Шляпа

Цветкова Татьяна
   Вечером в Париже тепло. Солнце не ушло еще за горизонт, и на улице светло, но, входя в это время в душный полумрак таверны – не сразу разглядишь, что перед твоими глазами.

   Хлопнула дверь, закрываясь за двумя молодыми людьми, вошедшими с улицы. Очутившись в полумраке, они ничего еще не успели разглядеть, хотя особо разглядывать там было нечего. Полукруглый зальчик, заставленный вдоль стен столами и лавками знаком до последней мелочи. Не было нужды видеть засохшие пятна на столах: кружащие над ними мухи и без того давали знать, что вина там розлито предостаточно.

   Итак, эти двое зашли в знаменитую забегаловку, в которой прожигает своё время пол-Парижа, и с которой знаком любой парижанин, имеющий хоть какое-то отношение к разгульному времяпрепровождению.

   Я знаю, о чём думает один из них, тот, который поменьше ростом (он стоит чуть сзади, но не прячется за спину второго, а, как бы, выставляет его слегка вперед, между собой и залом). Я вижу, куда направлен его взгляд. Он всматривается вглубь зала, и выражение его глаз меняется: он узнал человека, сидящего на лавке за одним из столов, взгромоздив на него согнутые в локтях руки и уронив на них голову, со спутанными длинными волосами. Человек пьян и спит. Рядом с ним на грязном столе лежит шляпа.

   Звук хлопнувшей (при входе этих двоих) двери нимало не потревожил спящего. Он спит сном праведника... или гуляки, угомонившегося наконец, чтобы, проснувшись вскоре, окунуться с новыми силами в сладостный разгул. Разгул, дарящий восхищение женщин, зависть мужчин и удовлетворение от постоянного чувства опасности, так будоражащего кровь, когда ты знаешь, что в ответ на единственное неосторожное слово тебе навстречу может молнией метнуться шпага. И ты балансируешь на краю этой осторожности, порой позволяя себе удовольствие изощренно-изящного оскорбления,  когда твой оппонент даже не сразу понимает, что его оскорбили. А когда понимает – замолкает в отчаянии выбора: дураком ему выглядеть или трусом... но момент упущен, и приходится оставаться в дураках.

   Скандально-знаменитый Ник спал сном младенца среди жужжащих мух, и ничто не могло нарушить его сон.

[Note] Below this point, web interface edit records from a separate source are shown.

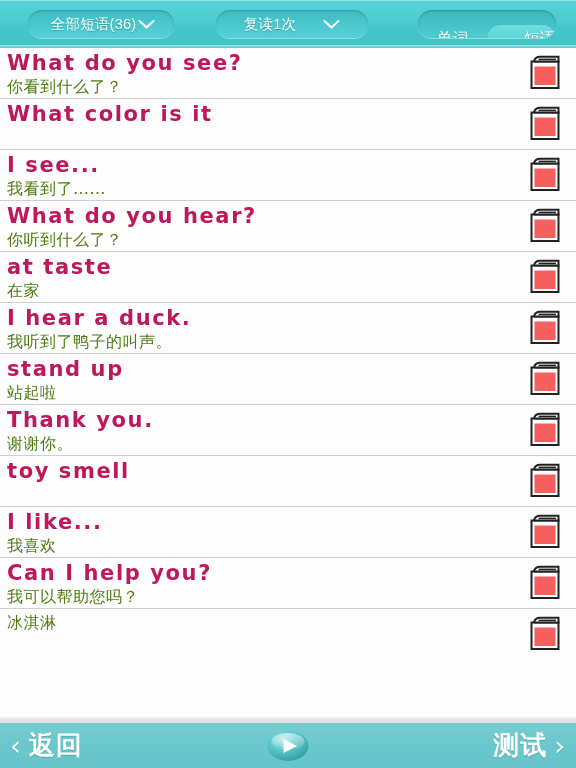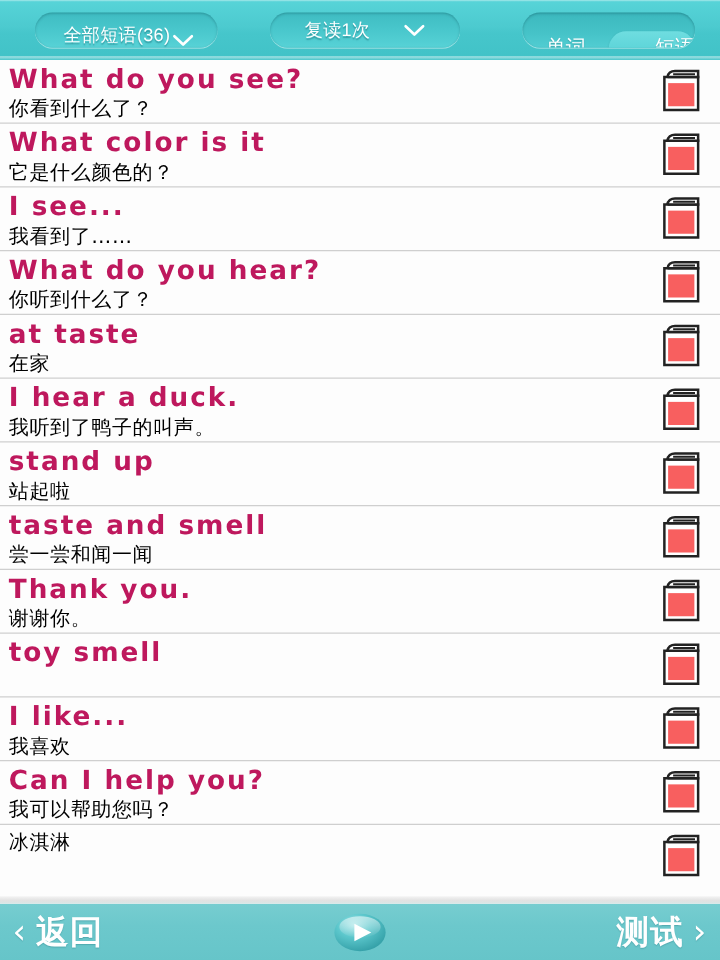--- a/index.html
+++ b/index.html
@@ -67,7 +67,6 @@
     margin-left: 20px;
     padding: 0 6px 0 10px;
     gap: 2px;
-    align-items: flex-end;
   }
   .pill-repeat {
     width: 152px;

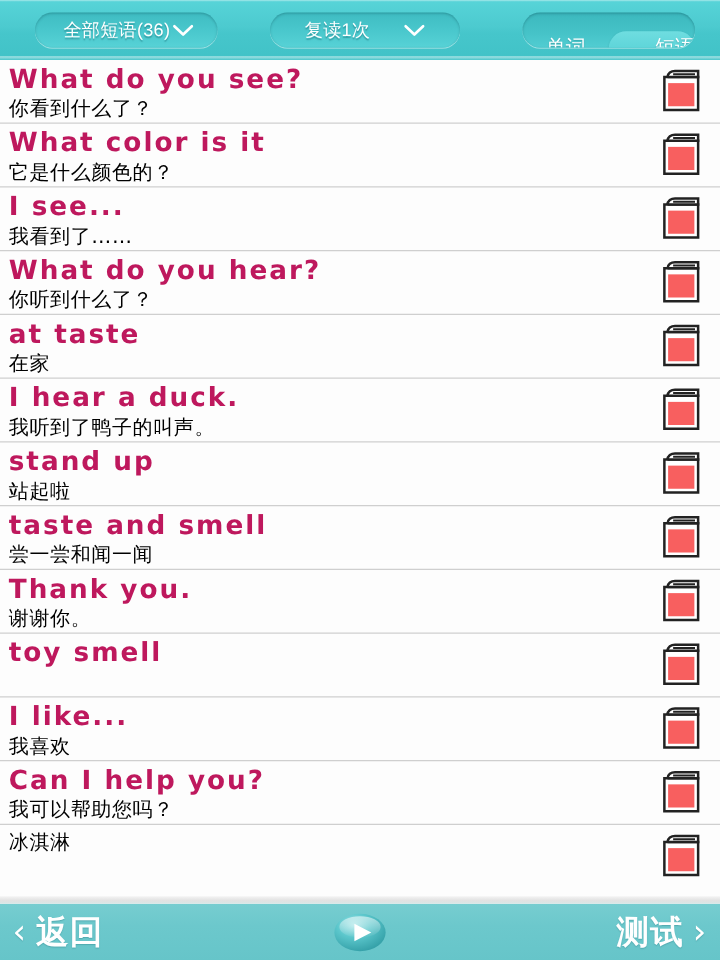--- a/index.html
+++ b/index.html
@@ -150,7 +150,7 @@
     font-family: "DejaVu Sans", "Liberation Sans", sans-serif;
   }
   .row .zh {
-    color: #000000;
+    color: #4d7c0f;
     font-size: 16px;
     line-height: 22px;
     letter-spacing: 0.5px;

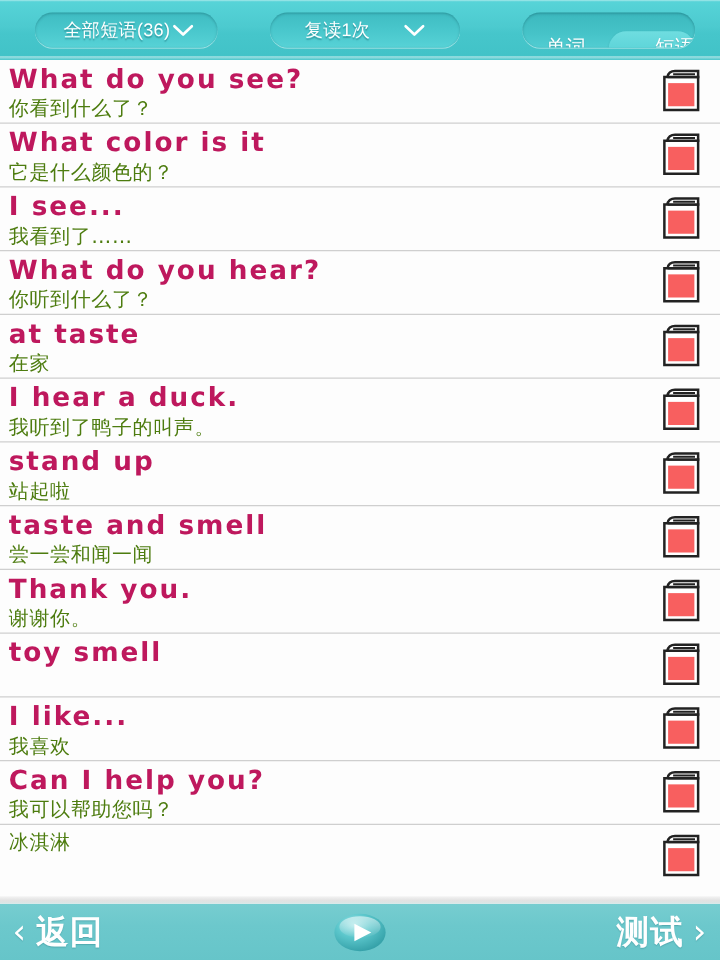--- a/index.html
+++ b/index.html
@@ -267,7 +267,6 @@
 
     <div class="row">
       <div class="en">What color is it</div>
-      <div class="zh">它是什么颜色的？</div>
       <div class="bookbtn">
         <svg viewBox="0 0 40 39" width="40" height="39">
           <path d="M6.5 7.5 L33.5 7.5 L33.5 34 L6.5 34 Z" fill="#ffffff" stroke="#222" stroke-width="2"></path>

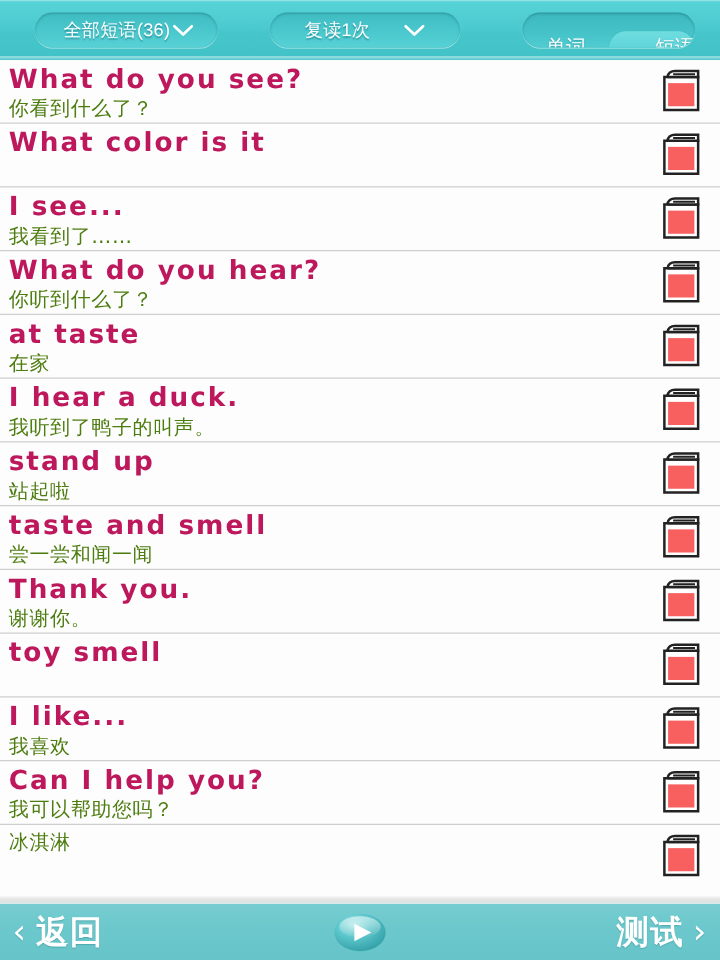--- a/index.html
+++ b/index.html
@@ -342,18 +342,6 @@
       </div>
     </div>
 
-    <div class="row">
-      <div class="en">taste and smell</div>
-      <div class="zh">尝一尝和闻一闻</div>
-      <div class="bookbtn">
-        <svg viewBox="0 0 40 39" width="40" height="39">
-          <path d="M6.5 7.5 L33.5 7.5 L33.5 34 L6.5 34 Z" fill="#ffffff" stroke="#222" stroke-width="2"></path>
-          <rect x="9.5" y="12.5" width="21" height="18.5" fill="#f85f5f"></rect>
-          <path d="M9 8 C9 4.5 12 2.8 15 2.8 L33.5 2.8 L33.5 7.5 L9 7.5 Z" fill="#ffffff" stroke="#222" stroke-width="2"></path>
-          <path d="M13.5 5.4 L31 5.4" stroke="#222" stroke-width="1.6"></path>
-        </svg>
-      </div>
-    </div>
 
     <div class="row">
       <div class="en">Thank you.</div>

   Он-то и был узнан, тем, первым, равнодушие глаз которого сменилось настороженностью, тут же передавшейся всему телу; человек, казалось, превратился в кошку, готовую к прыжку, но на время застывшую и затаившую свою злобу. Затем в его глазах появилось отчаяние; разливаясь по всему лицу и прячась за презрительной усмешкой, оно обращалось в злорадство, сменившееся вожделением при взгляде на шляпу, лежащую на столе, рядом со спящим.

   Шляпа. Жемчужно-серая шляпа, единственная на весь Париж. Она вызывала зависть, она заставляла понимать, что ты никогда не будешь её обладателем. Она одна, и она – не твоя; и невозможно, чтоб она оказалась твоей. Её невозможно ни отнять, ни украсть, ни купить; она принадлежит Нику, и об этом знает весь Париж. Она может лишь исчезнуть. И вот сейчас – перед твоим взором эта шляпа, и Ник, способный потерять её… в кои-то веки - слабый Ник...

   - О! Ник! – говорит второй, тоже узнав его, - что он тут делает? Давай-ка отведем его домой… от греха подальше.

   - Нет! – резко, отрывисто отвечает первый.

   - Почему? – беспечно спрашивает второй.

   - Да пусть себе спит, - цедит первый сквозь зубы.

   - Ну ладно, бог с ним – уступает второй.

   И они покидают таверну.

   Утром мертвого Ника обнаружил на задворках знаменитой забегаловки маленький чумазый бродяжка.

   Вчера в таверне кто-то затеял большую потасовку... пьяный Ник в неудачный момент оказался в несчастливом месте. Теперь его шляпа плавала рядом, в зловонной луже. Мальчишка вытащил её, повертел в руках и решил, что если обрезать поля, то получится замечательный колпак. Колпак, какого нет ни у кого в Париже.